Chapter 61

NOAH

The engine of the stolen truck ticks as it cools, the sound sharp in the oppressive silence of the high desert. I parked behind a cluster of skeletal mesquite trees, miles from the main road.

There is no moon out here. Just a sprawling ocean of black brush and jagged rocks. If Elias decides to put a bullet in us, nobody will find our bodies for a decade.

Come on, Elias. Please don’t fucking ghost us.

Rue sits beside me, her silhouette rigid. The air between us is thick with the scent of smoke and the unspoken weight of what comes next. Her eyes jump to the clock on the dashboard of the truck.

“He’s late,” Rue mumbles, and then looks over to me.

“He’ll be here,” I say, and then shift in the truck seat, the Colt revolver that Rue hid in the bag tucked safely in my waistband. Under normal circumstances, I would question this as the final secret.

But then again, maybe she just forgot about it. Now’s not the time to bring it up.

It’s way more important that we get the fuck out of this country.

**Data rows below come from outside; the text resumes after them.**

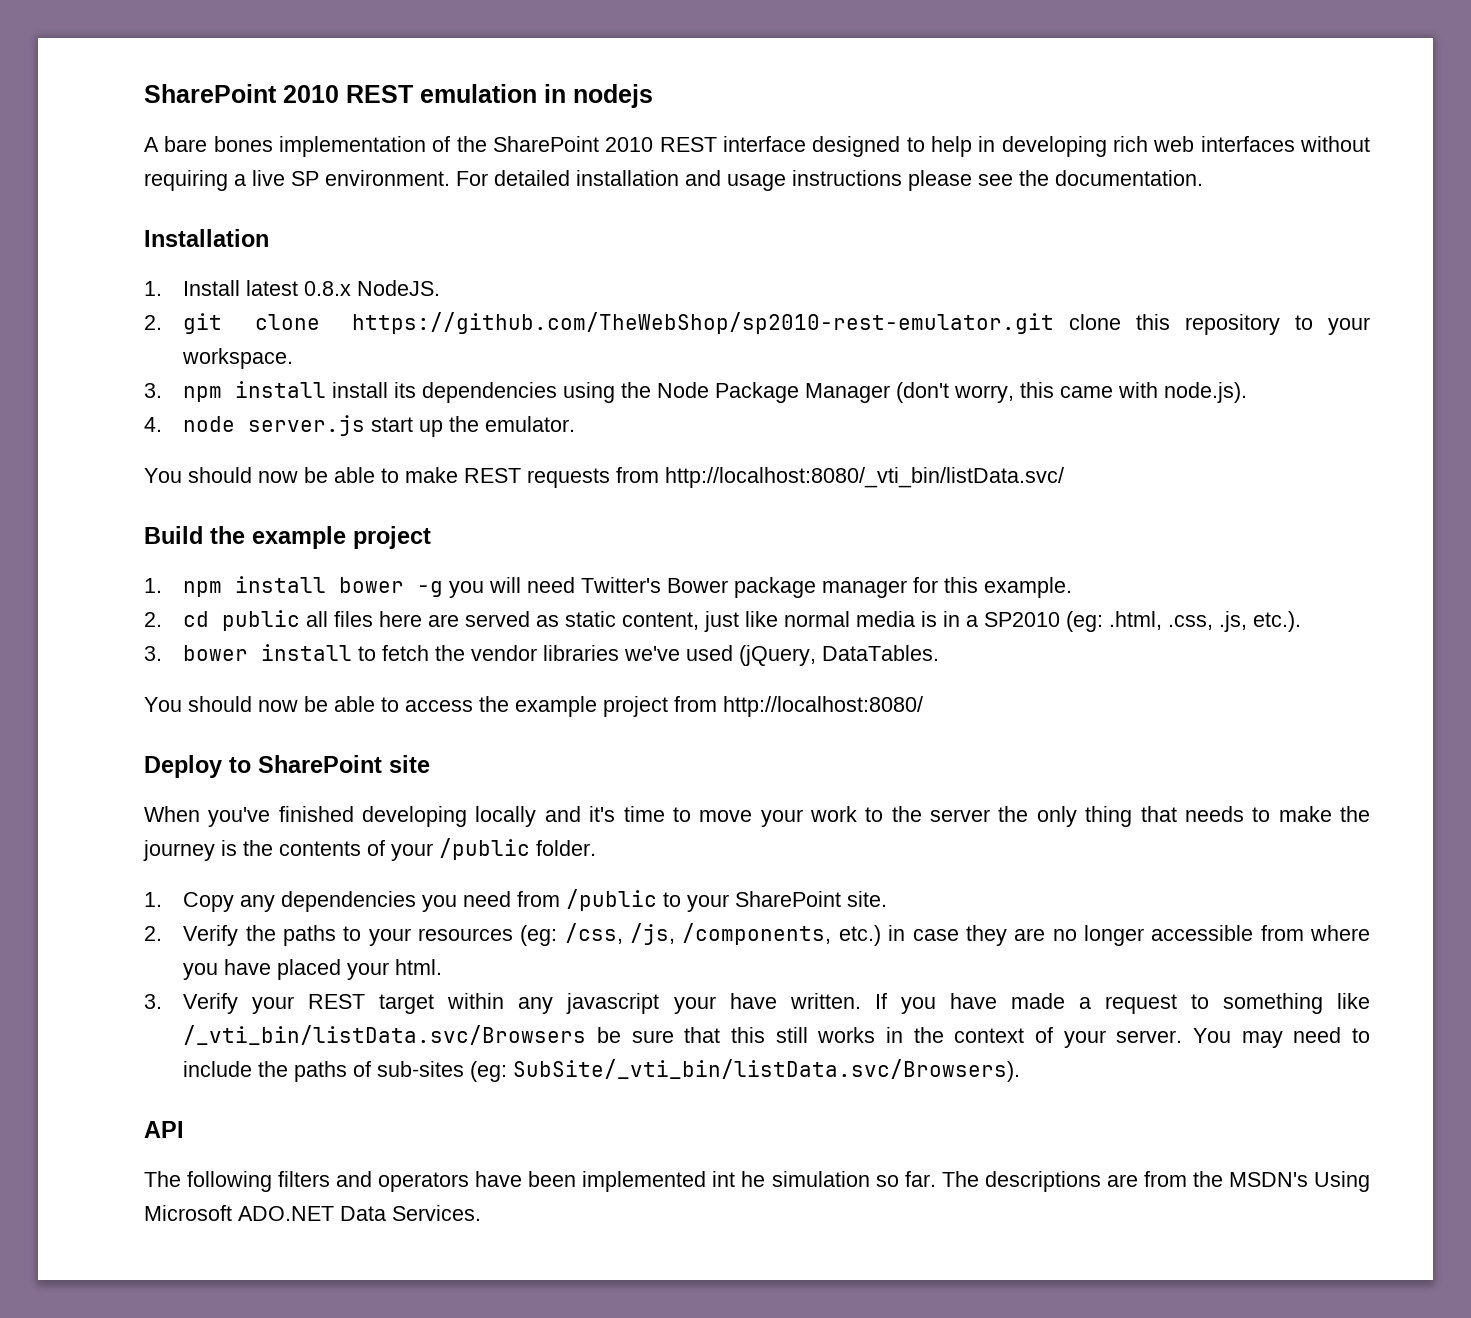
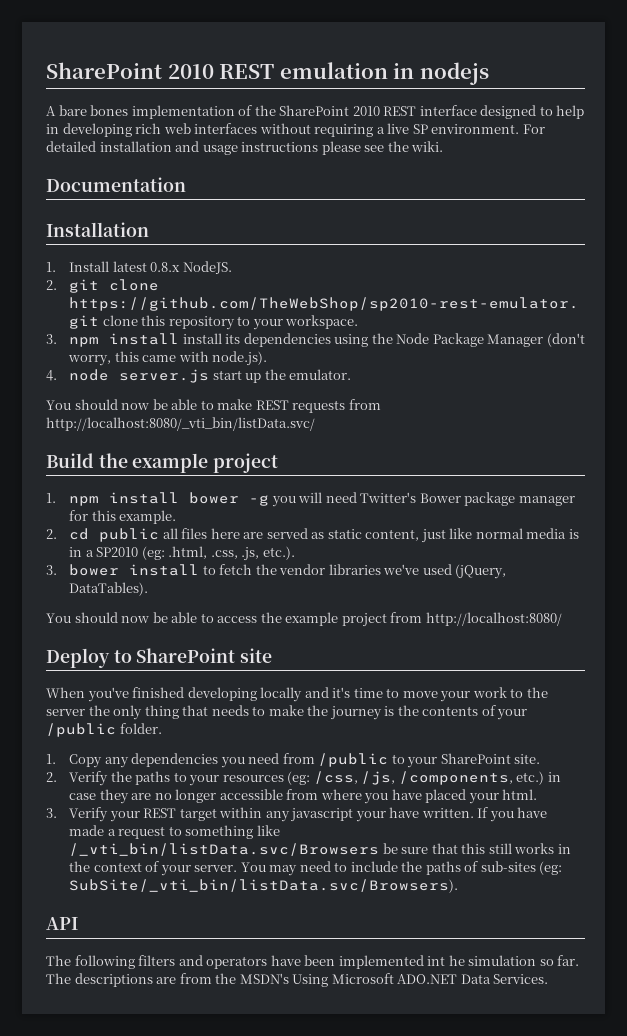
[1055,170,1203,186] documentation. -> [411,141,444,152] [46,177,186,192] wiki. // Documentation
[822,645,940,661] DataTables. -> [69,582,149,596] DataTables).

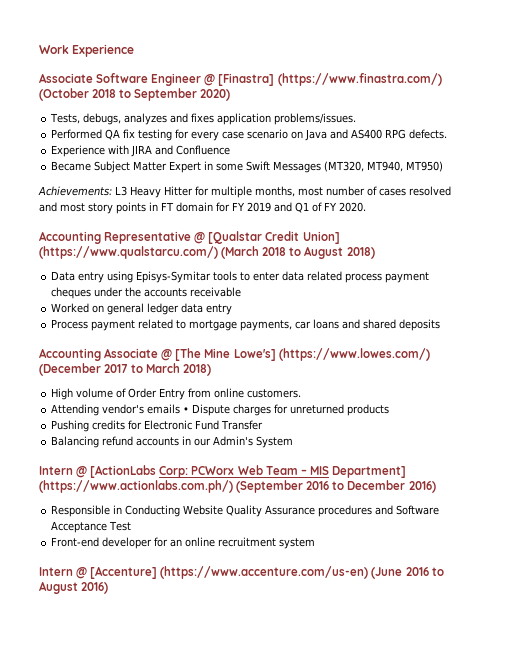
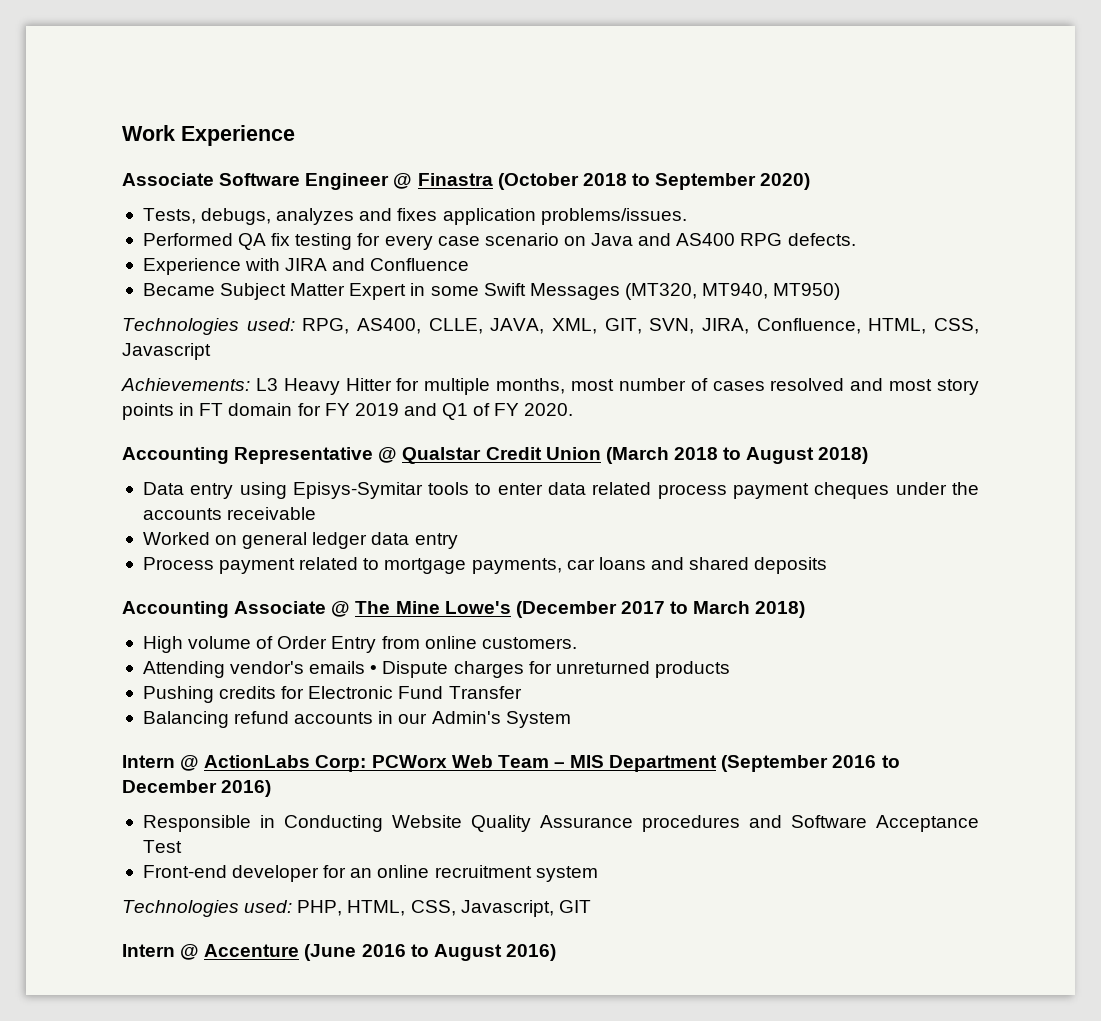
[218,73,442,86] [Finastra] (https://www.finastra.com/) -> [417,173,493,186] Finastra
(444, 166) none -> [122,318,979,335] [122,343,211,360] // Technologies used: RPG, AS400, CLLE, JAVA, XML, GIT, SVN, JIRA, Confluence, HTML, CSS, Javascript
[208,231,340,244] [39,246,218,259] [Qualstar Credit Union] (https://www.qualstarcu.com/) -> [402,447,601,464] Qualstar Credit Union
[175,348,430,361] [The Mine Lowe's] (https://www.lowes.com/) -> [355,601,511,614] The Mine Lowe's
[90,465,157,478] [ActionLabs -> [204,755,311,768] ActionLabs
[331,466,406,478] [39,480,233,493] Department] (https://www.actionlabs.com.ph/) -> [609,755,718,772] Department
[39,566,369,579] // Intern @ [Accenture] (https://www.accenture.com/us-en) -> [122,900,591,917] [122,944,300,960] // Technologies used: PHP, HTML, CSS, Javascript, GIT // Intern @ Accenture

I lean back against the seat, closing my eyes for a moment. My ears pick up the scuttle of dry brush, the low moan of the wind through the canyons, and then, finally, I catch it—the crunch of tires on gravel.

My eyes fly open, half expecting it to be the marshals. But lucky for us, it’s just a pair of dim yellow headlights, bouncing as a rusted white van navigates the wash.

Thank God.

It pulls up twenty feet away, the headlights cutting through the darkness to illuminate the side of our truck. The engine dies, but the driver stays behind the glass for a long minute.

“Whatever you do, stay behind me,” I instruct Rue as I slide out of the truck, and she follows suit.

The driver’s door creaks open. A man climbs out—lean, weathered, wearing a denim jacket that’s seen better decades.

This is Elias. I take him in, the guy no taller than Rue. He’s supposed to be our ticket to the shadows of Mexico, a man who asks for cash and offers silence more than likely. But as he walks toward us, his hands shoved deep into his pockets, the hair on the back of my neck stands up.

He isn’t looking at me. He’s looking at Rue. His eyes are bright with a greedy, frantic energy.

“You’re late,” I grit out.

Elias stops ten feet out. He spits a glob of tobacco juice into the dirt. “Roads are crawling with Marshals, Noah. You failed to mention the whole damn country is looking for you—and her.” He pauses, folding his arms across his chest. “And I said one person. I take one at a time.”

“Plans change,” I counter. “You take us both across. Tonight.”

Elias laughs, a dry, hacking sound that sets my teeth on edge. He shakes his head, finally shifting his gaze to me, and there’s a cruel pity in his expression.

“I make the plans,” he says. “And there’s a fifty-thousand-dollar reward for the safe return of that girl. Fifty large, Peterson. That’s more than you’re carrying in that bag, and a hell of a lot less heat than smuggling a fugitive like you across the line.”

I shift my weight, my heart hammering. “I don’t give a shit about the reward. We go. Now.”

“No.” Elias pulls a snub-nosed revolver from his waistband with a practiced flick of the wrist. He levels it at my chest, but his eyes stay glued to Rue.

“I’m not taking you anywhere. You’re dead weight.

I’m taking her. I turn her in at the border station, I play the hero, and I collect the check.

You? You can stay here and rot in the dirt for all I fucking care. ”

The betrayal is absolute. I feel Rue flinch behind me, her hand grabbing the back of my shirt. The atmosphere shifts from tense to lethal in the heartbeat it takes for Elias to thumb back the hammer of his gun.

“Give me the girl,” he sneers. “Or I’ll just kill you and tell ‘em I rescued her from your corpse.”